Manassas Battlefield Ride


It was time for me to break the 40-mile barrier today.  I chose to do it by breaking the 50-mile barrier at the same time and coming close to the 60-mile barrier as well.  In 95-degree heat.  In retrospect, this was an unwise decision.

My plan was to head to the Manassas Battlefield Park on the north side of Manassas, about 23 miles from my house.  I would take a leisurely detour on the way home and log about 52 miles.  My sainted wife would meet me at the battlefield with Gatorade and water to refill my stores and a banana for some simple carbohydrates to help keep my energy up.  I would wander the battlefield, take some lovely photos, then triumphantly head home on much the same route near Nokesville that I had mastered in my earlier 38-mile rides.  I should be back in no more than four hours, probably less.  The plan was utterly fool-proof and I confidently headed out at 8:45 AM.

I pedaled northward on Rte 234 without event and hit the southern outskirts of Manassas in fine form.  It was here that I met my first problem:  namely, the city of Manassas.  I know the town well enough to avoid the city center and selected a route which was slightly longer but skirted the town.  Sadly, this was still tough going for me.  There were many stop signs and a few traffic lights as well.  You know how your car gets poorer gas mileage in cities?  I discovered the same is true for cyclists.  The continuous stopping and starting and nervous energy spent staying clear of crowded streets slowed me down and drained my strength.  This would prove to be crucial in about 30 miles. 

Still, my spirits rose when I reached Route 28 on the north side of town.  This is an incredibly busy six lane road, but it also meant that I was about three miles from reaching the park’s Visitor’s Center.  And I braced myself for the final push.  Then my phone rang.  I don’t have a great storage plan for my phone; I keep it in my Camelbak which means I must stop, pull off the backpack and dig the phone out to use it.  After pulling off the road, I retrieved my phone and saw my wife was trying to reach me.  She was lost.  Yippee.

Fortunately she wasn’t far from our link up point, but I was running late from the stop-and-go traffic and sticking to my original plan of touring the battlefield THEN linking up with the missus would cause her to sit in a picnic area parking lot for over 30 minutes.  Not cool.  I abandoned my route and headed down Balls Ford Road to link up with my betrothed. 

My guardian angel at the link up point.
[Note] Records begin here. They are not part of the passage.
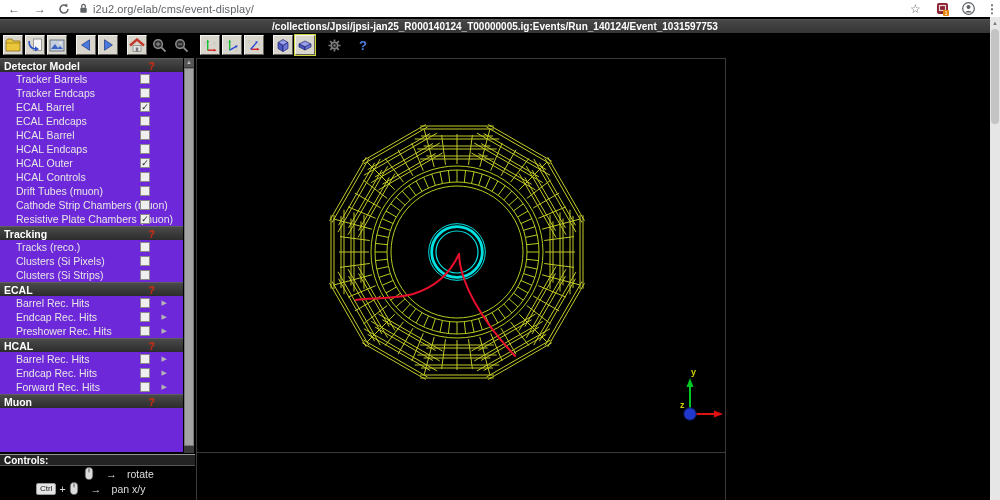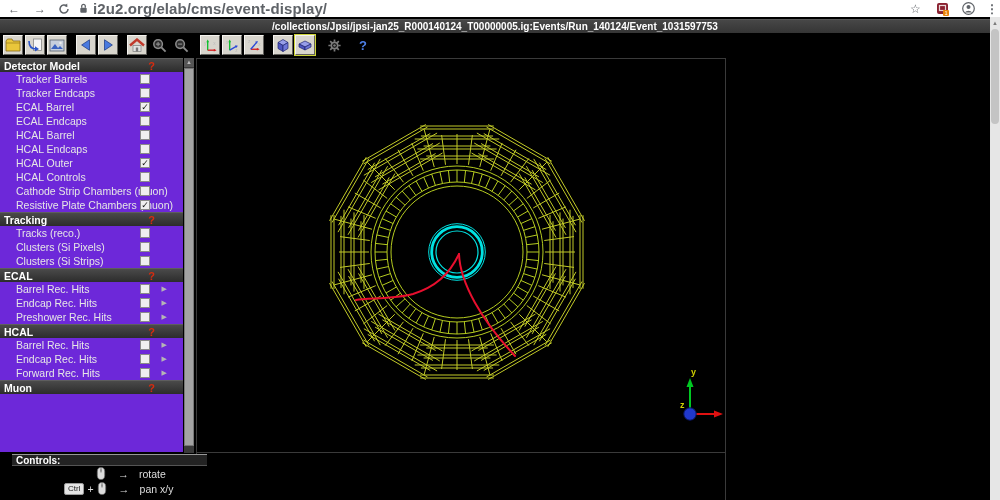"i2u2.org/elab/cms/event-display/" .url-text { font-size: 15px -> 11px; font-weight: bold -> none }
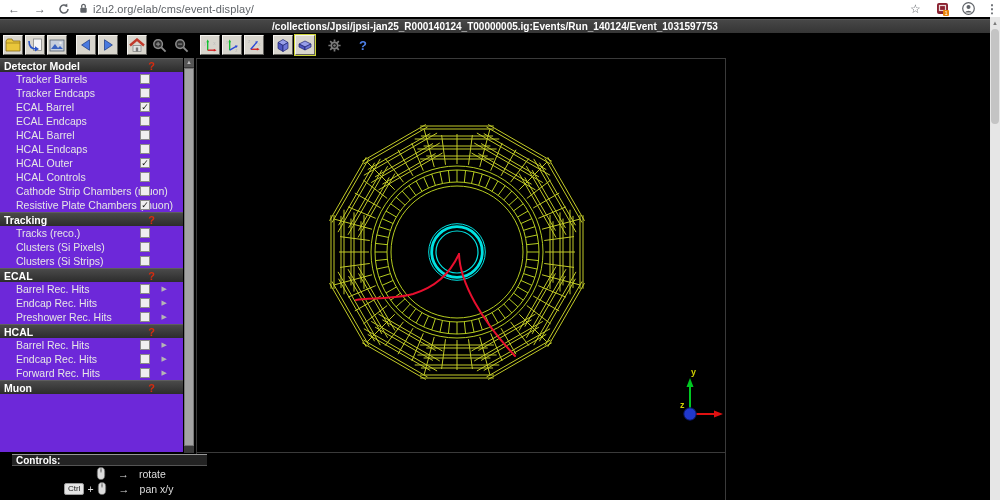"Drift Tubes (muon)" div.srow { html: none -> <div> <span>Drift Tubes (muon)</span> <span></span> </div> }
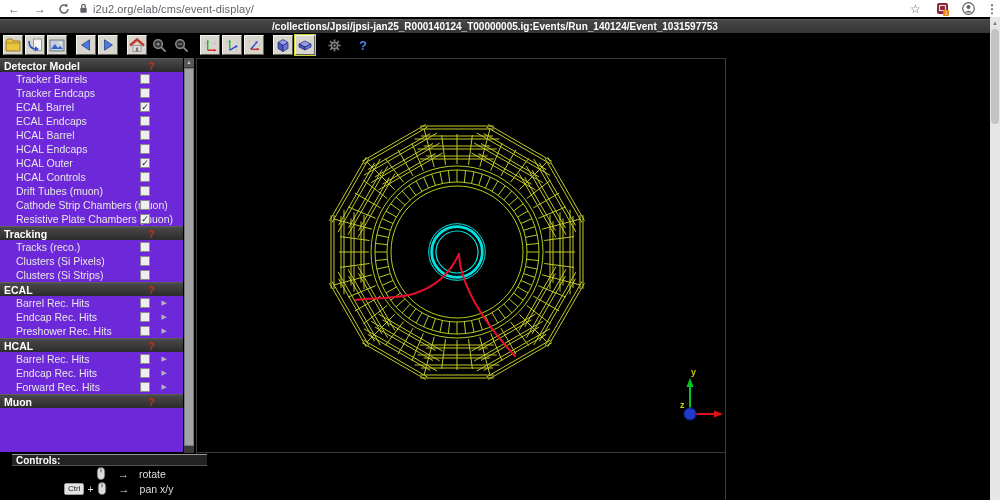"Controls:" .controls { left: 12px -> 0 }
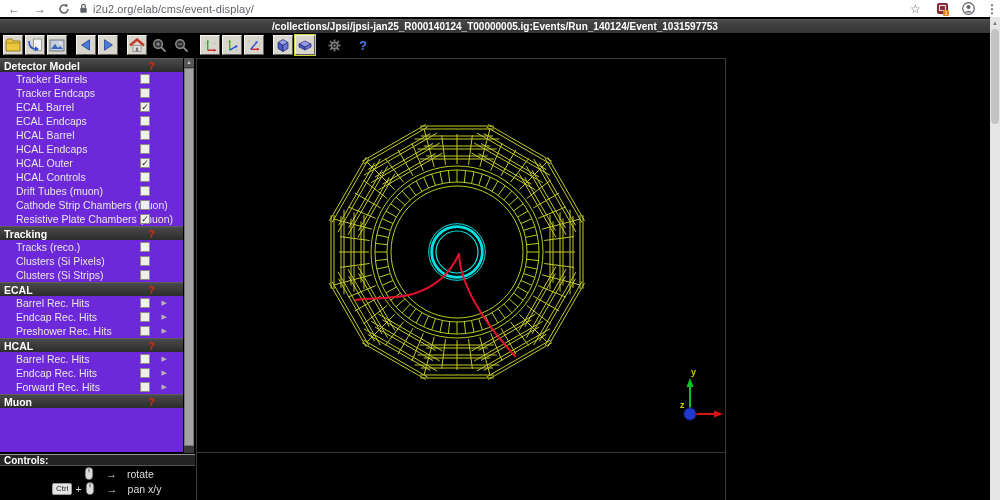"Ctrl" div.crow { padding-left: 52px -> 36px }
Over her right shoulder in 1862, NY infantry made a valiant defense against a Confederate attack.

This is what the hill looked like in 1862. It was much nicer today.

The detour to the link up brought me 1.5 miles off course.  Now fully resupplied, I had a choice: return to my route or cut it short and begin going home.  I was already at 25 miles and the way home was longer than the route I took to get to this point.  And it was hot.  A prudent person would have turned back.  But durnit, I wanted to see that battlefield.  I returned to my route, knowing I just added at least three miles to my trip.

I swung into the Visitor’s Center parking lot, located on Henry Hill – the site of signficant fighting in both battles of Manassas.  Here I took the panoramic shot at the top of this post.  It features Stonewall Jackson and the Henry House.  It was here that Thomas Jackson earned his nickname in the Battle of First Manassas, when Confederate General Bee exclaimed, “There stands Jackson like a stone wall!”  Being a hilltop, there was plenty of artillery employed here and several guns are displayed to mark the positions of the batteries.  I took a picture of a few of them and headed back to the Sudley Road.  This road existed during the Civil War and I found a period picture of it.  Quite a change from today!

Sudley Road in the Civil War, looking north to the Warrenton Pike. Soldiers used this road as a makeshift trench


Sudley Road today from almost the same position. Note the farmhouse on the right, visible in both pics.

I turned westward onto the Warrenton Pike and traveled the road where Confederates ambushed a column of marching Federals at the start of 2nd Manassas.  I took some pictures while riding, but after reviewing them I see my camera had other priorities than properly focusing.  I then turned onto Groveton Road and pedaled past the park where I met my wife about 40 minutes ago.  My tour of the battlefield complete, it was now time to go home.  I wandered through some roads west of Manassas that I had never been on.  Nothing terribly impressive here – just 10 miles of suburbia to traverse.  I eventually found myself on Vint Hill Farm Road and very tired.  It was at this point – around mile 38 – that I realized I was in trouble.  I pushed myself to the 40-mile point, a farm on Colvin Road, and dismounted to drink my 2nd Gatorade and eat a Clif Bar.  It was a very pleasant scene and I managed to take this shot to commemorate my official breaking of the 40-mile barrier.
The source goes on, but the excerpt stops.